Question #1: If you were to die 1 hour from now, would your spouse know precisely your wishes regarding your final arrangements and would he/she know exactly how they would exist financially from that moment on?

Question #2: If you were to suddenly become incapacitated tomorrow, with no way to communicate your desires, would your family/spouse know your wishes regarding life support and life sustaining measures?

In closing, in all your planning, keep a couple things in mind....

Letting your survivors know your wishes saves them the difficulties of making these decisions at a painful time. Planning some of these details in advance can also help save money. For many people, death goods and services cost more than anything they bought during their lives except homes and cars. I knew of a couple who planned and paid for their funeral five years before the life event occurred. When it did occur, her family was able to totally grieve her passing without the added stress of picking out the casket, arranging payments for the funeral, choosing songs, etc. It was all done, by the lady herself.
Final arrangements are a huge financial transaction, and many times arrangement decisions are made under stress at a time of bereavement. The ability to make informed decisions is a gigantic challenge when one is under the emotional strain of having just lost their loved one. Shock, disorganization, roller coaster emotions, guilt, and the magnitude of loss and loneliness cloud decisions. All to often the act of spending money can be wrongly linked with feelings of expressing love or caring.

Oh, and by the way.... A will is not a good place to express your death and burial preferences for one simple reason: your will probably won't be located and read until several weeks after you die -- long after decisions must be made.

And finally, a great acronym that you really should make a priority in your planning... POA. Power of Attorney. There are two choices of POA's available to you. Financial and health care POAs are used when you reach the point you choose not to make your own decisions or are incapable of making your own decisions. In both instances, the person you have selected then becomes your advocate. I cannot stress enough the importance of choosing your POA outside of emotional attachments. Please do not choose your eldest offspring who lives 18 hours away when you have 4 younger offspring who live next door. Birth order is NOT sufficient eligibility criteria.

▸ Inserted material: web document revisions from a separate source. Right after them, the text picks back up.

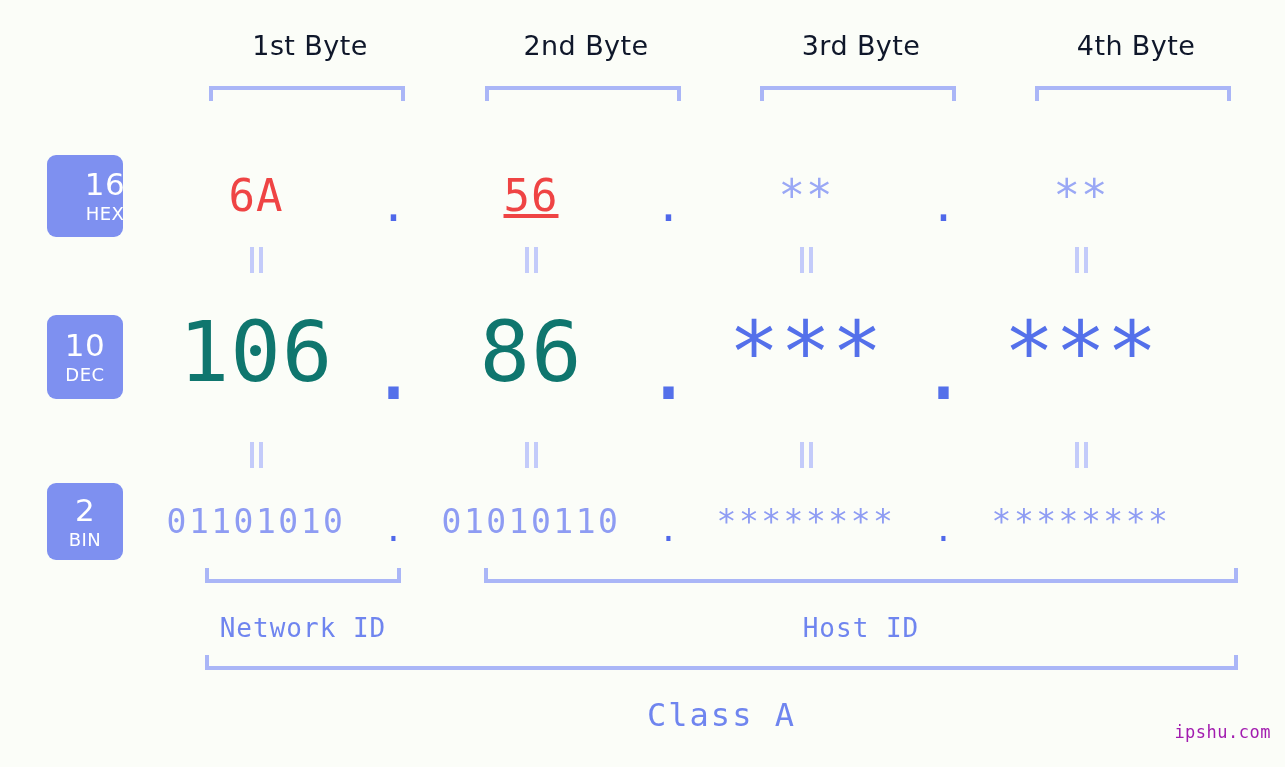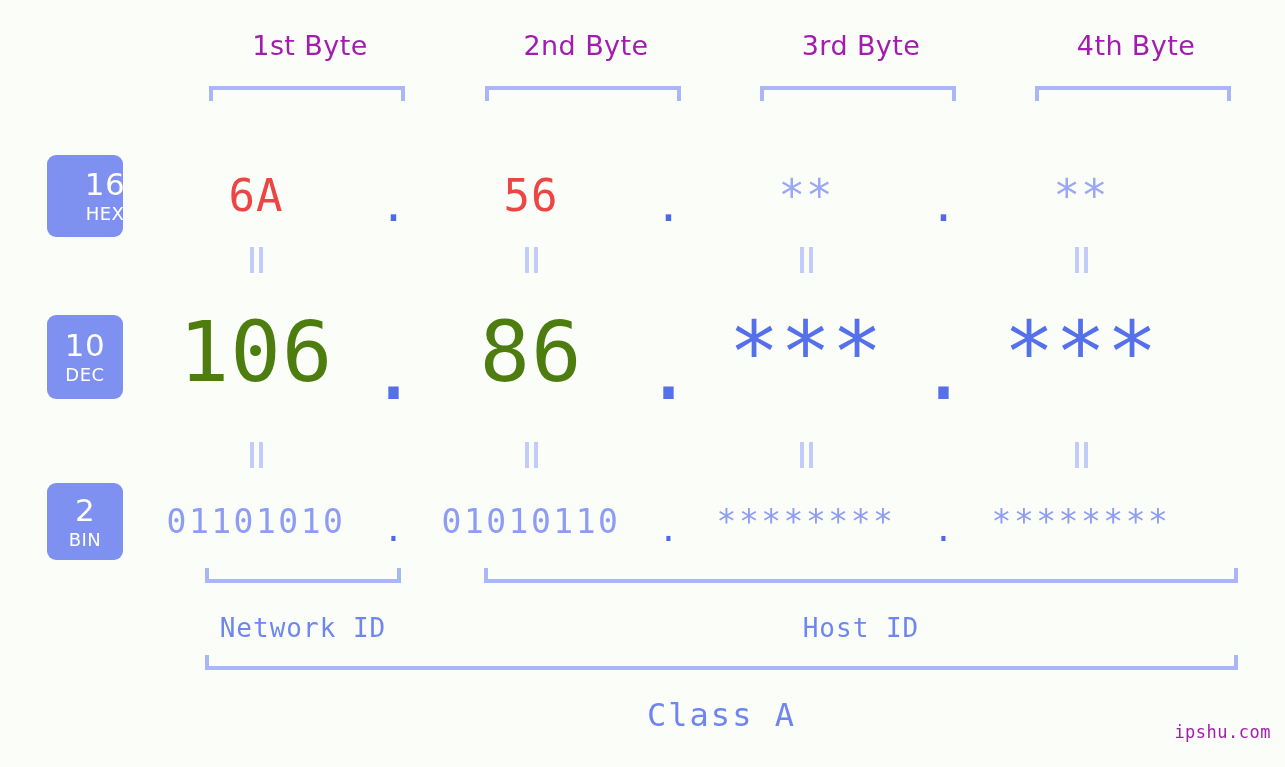--- a/index.html
+++ b/index.html
@@ -30,7 +30,7 @@
     font-family: "DejaVu Sans", sans-serif;
     font-size: 27px;
     font-weight: 400;
-    color: #a21caf;
+    color: #0f172a;
     letter-spacing: 0.4px;
     white-space: nowrap;
   }

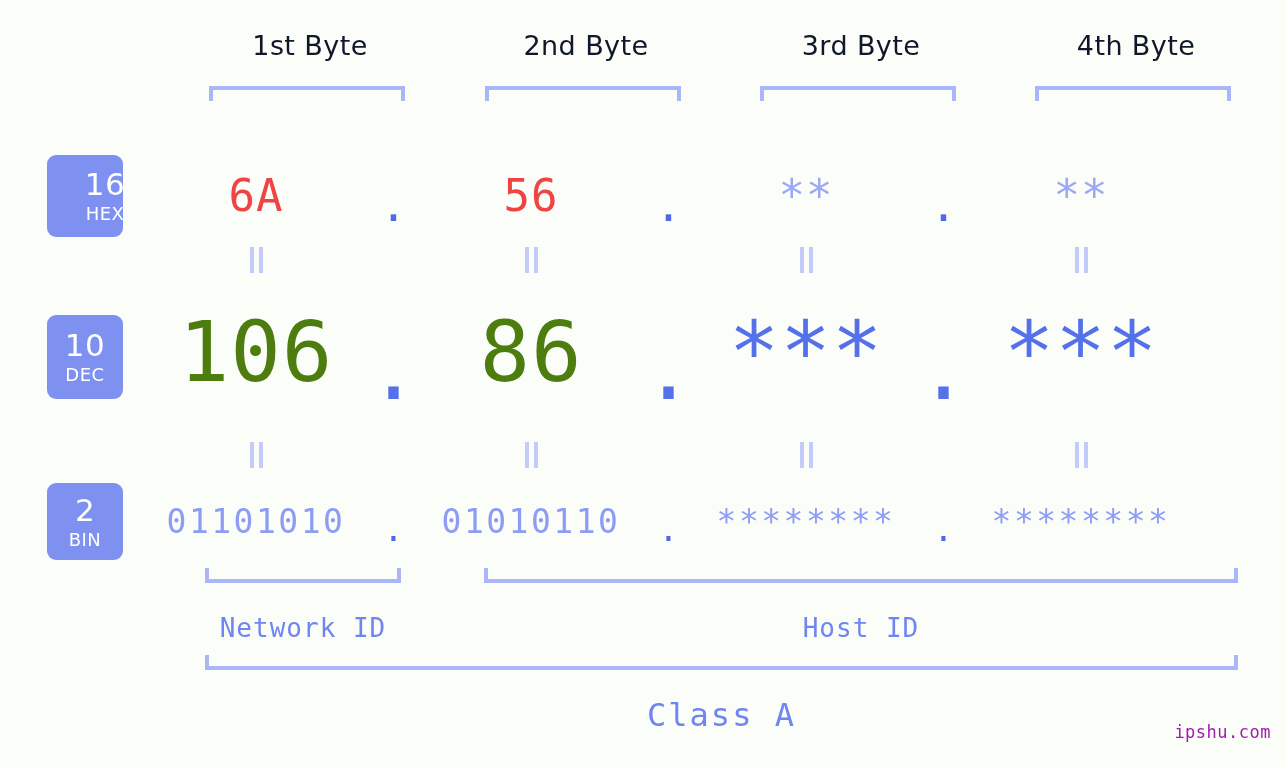--- a/index.html
+++ b/index.html
@@ -220,7 +220,7 @@
   <div class="row row-hex">
     <div class="cell" style="width:212px;">6A</div>
     <div class="dot" style="width:63px;">.</div>
-    <div class="cell" style="width:212px;">56</div>
+    <div class="cell" style="width:212px;text-decoration:underline;">56</div>
     <div class="dot" style="width:63px;">.</div>
     <div class="cell masked" style="width:212px;">**</div>
     <div class="dot" style="width:63px;">.</div>

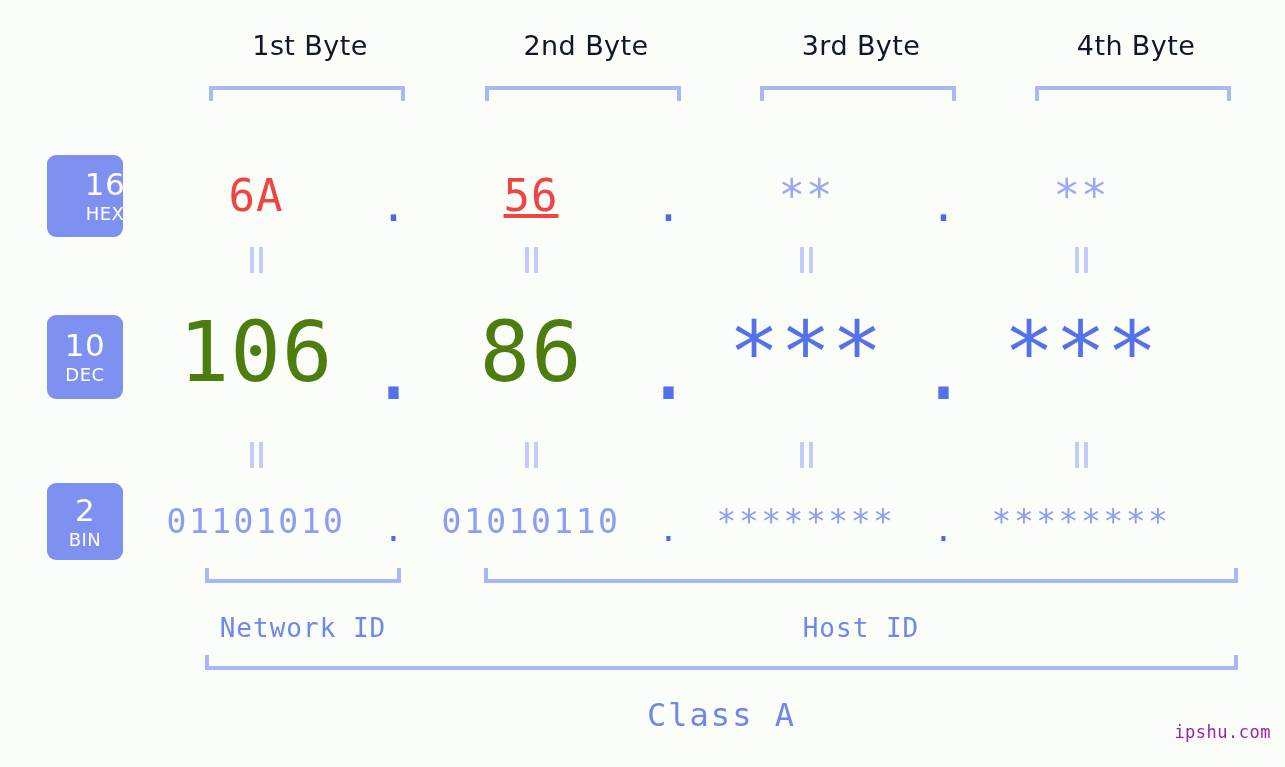--- a/index.html
+++ b/index.html
@@ -122,7 +122,7 @@
   .row-dec { top: 297px; height: 110px; }
   .row-dec .cell {
     font-size: 84px;
-    color: #4d7c0f;
+    color: #0f766e;
     letter-spacing: 1px;
   }
   .row-dec .dot {

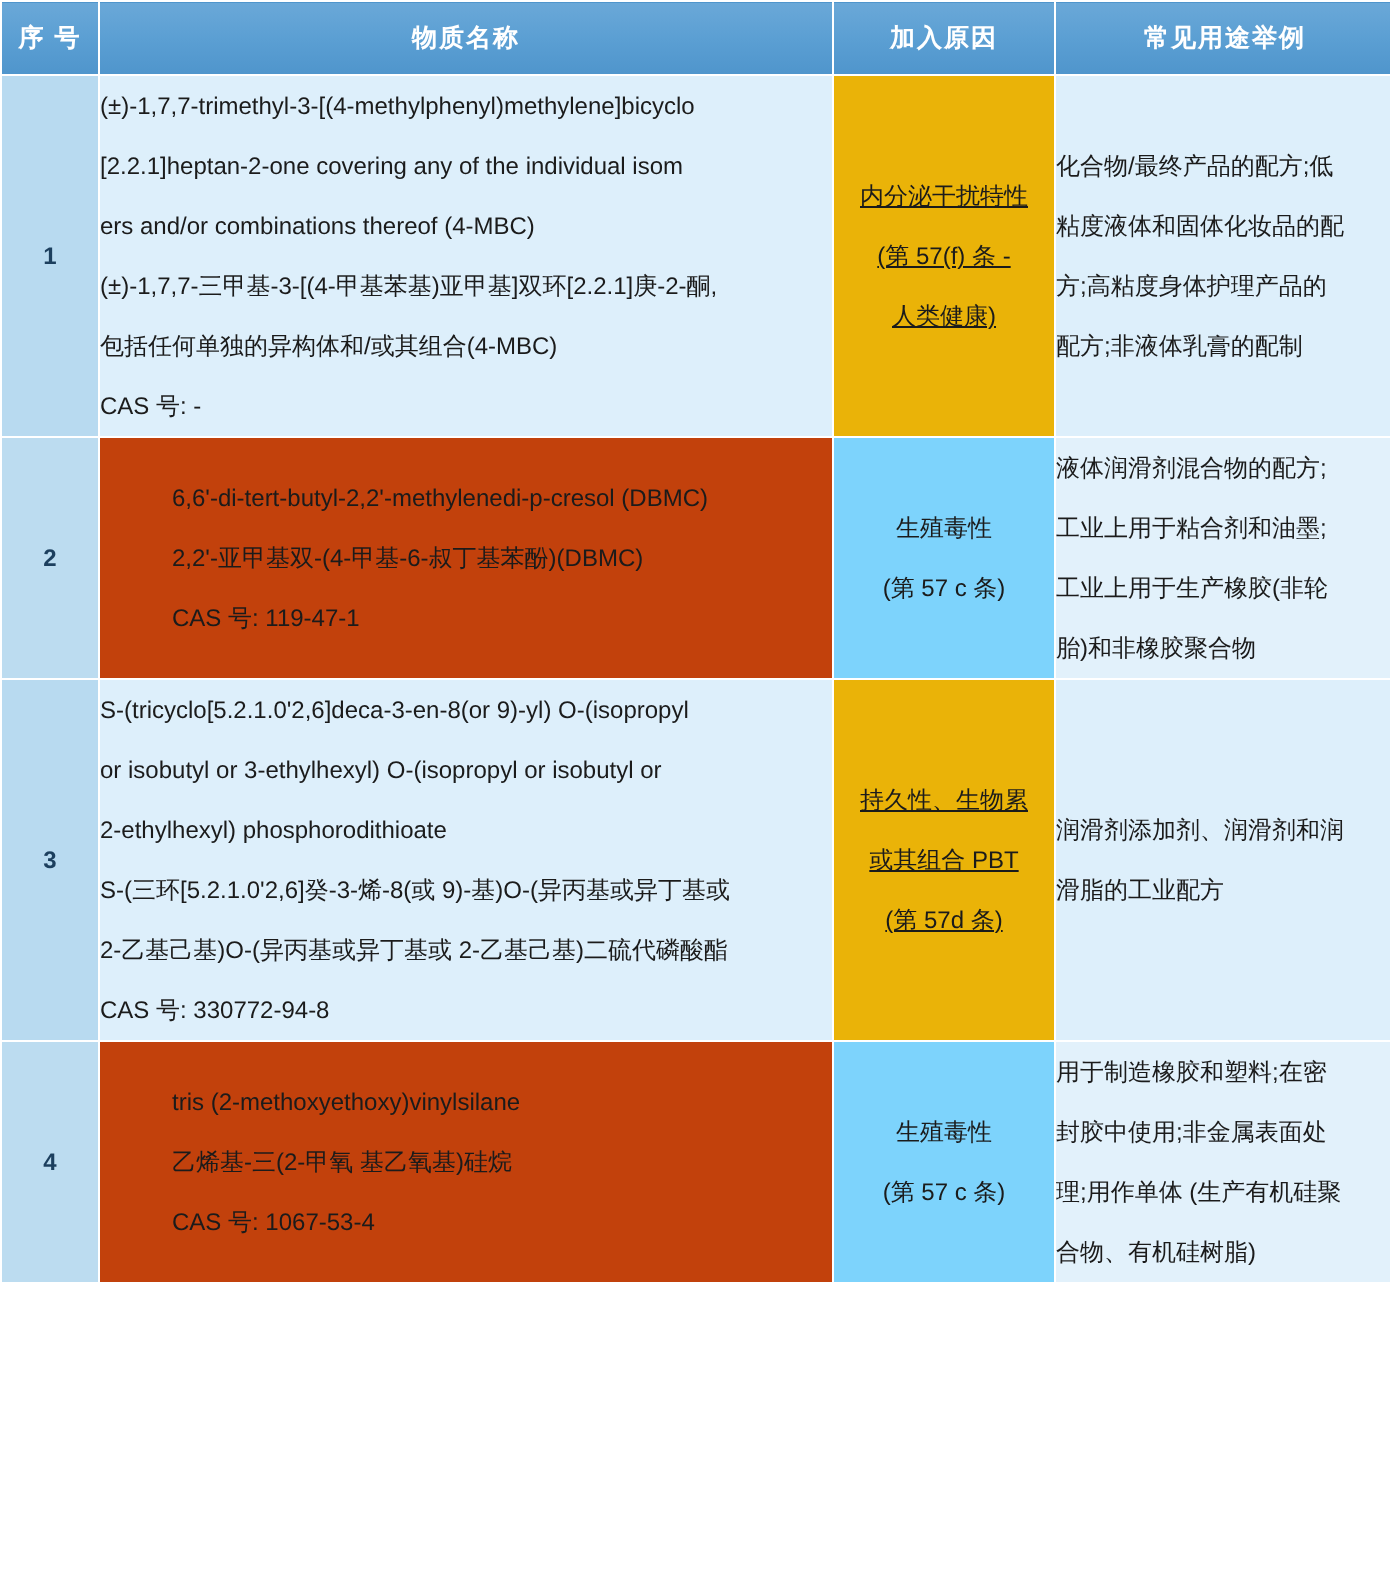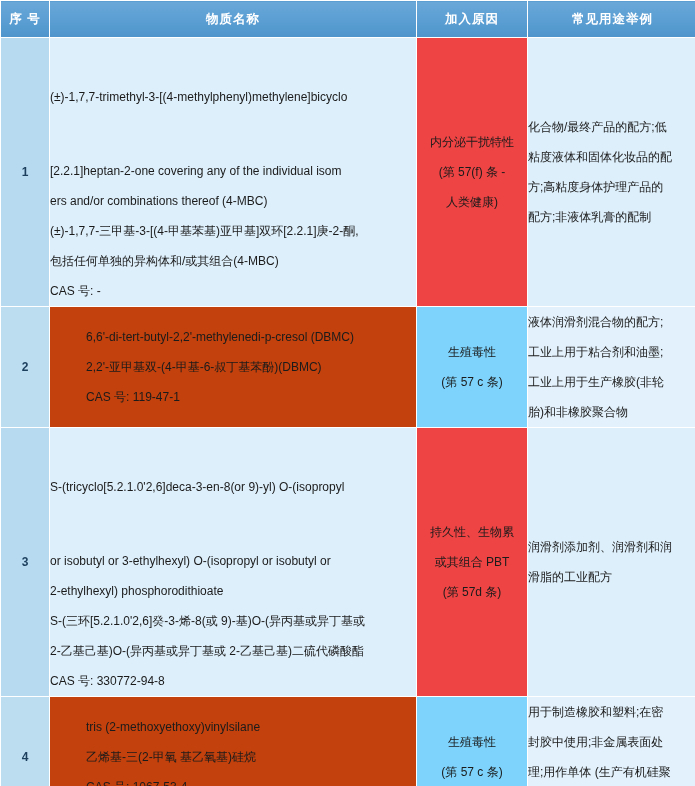--- a/index.html
+++ b/index.html
@@ -91,7 +91,6 @@
   .justify {
     text-align: justify;
     text-justify: inter-word;
-    margin-top: 44px;
   }
 </style>
 </head>

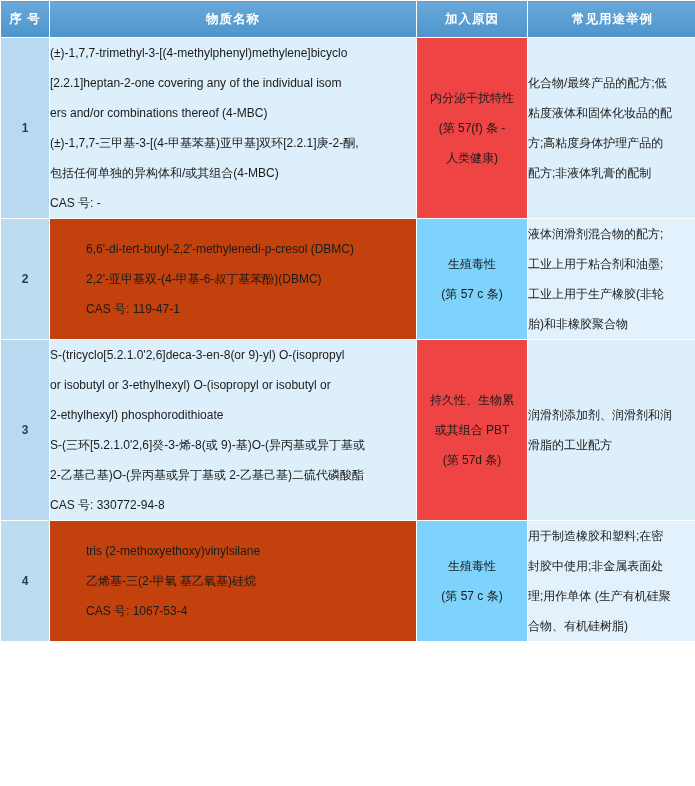--- a/index.html
+++ b/index.html
@@ -79,7 +79,7 @@
   
   tr.band-a td.idx { background: #b8daf0; }
   tr.band-a td.name { background: #ddeffb; }
-  tr.band-a td.reason { background: #ef4444; }
+  tr.band-a td.reason { background: #eab308; text-decoration: underline; }
   tr.band-a td.use { background: #ddeffb; }
 
   tr.band-b td.idx { background: #bcdcf0; }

Oh, and one last thing.... although it is certainly not required, it would be really fantastic to have your pastor on board with your final arrangement portfolio. As you can imagine, when the inevitable happens, even the most prepared family can become emotionally unsteady and having a pastor who is well informed and "in the know" can be a huge relief and can help the family deal with their grief much better.


So, don't assume you have another year. Your next breath may be celestial.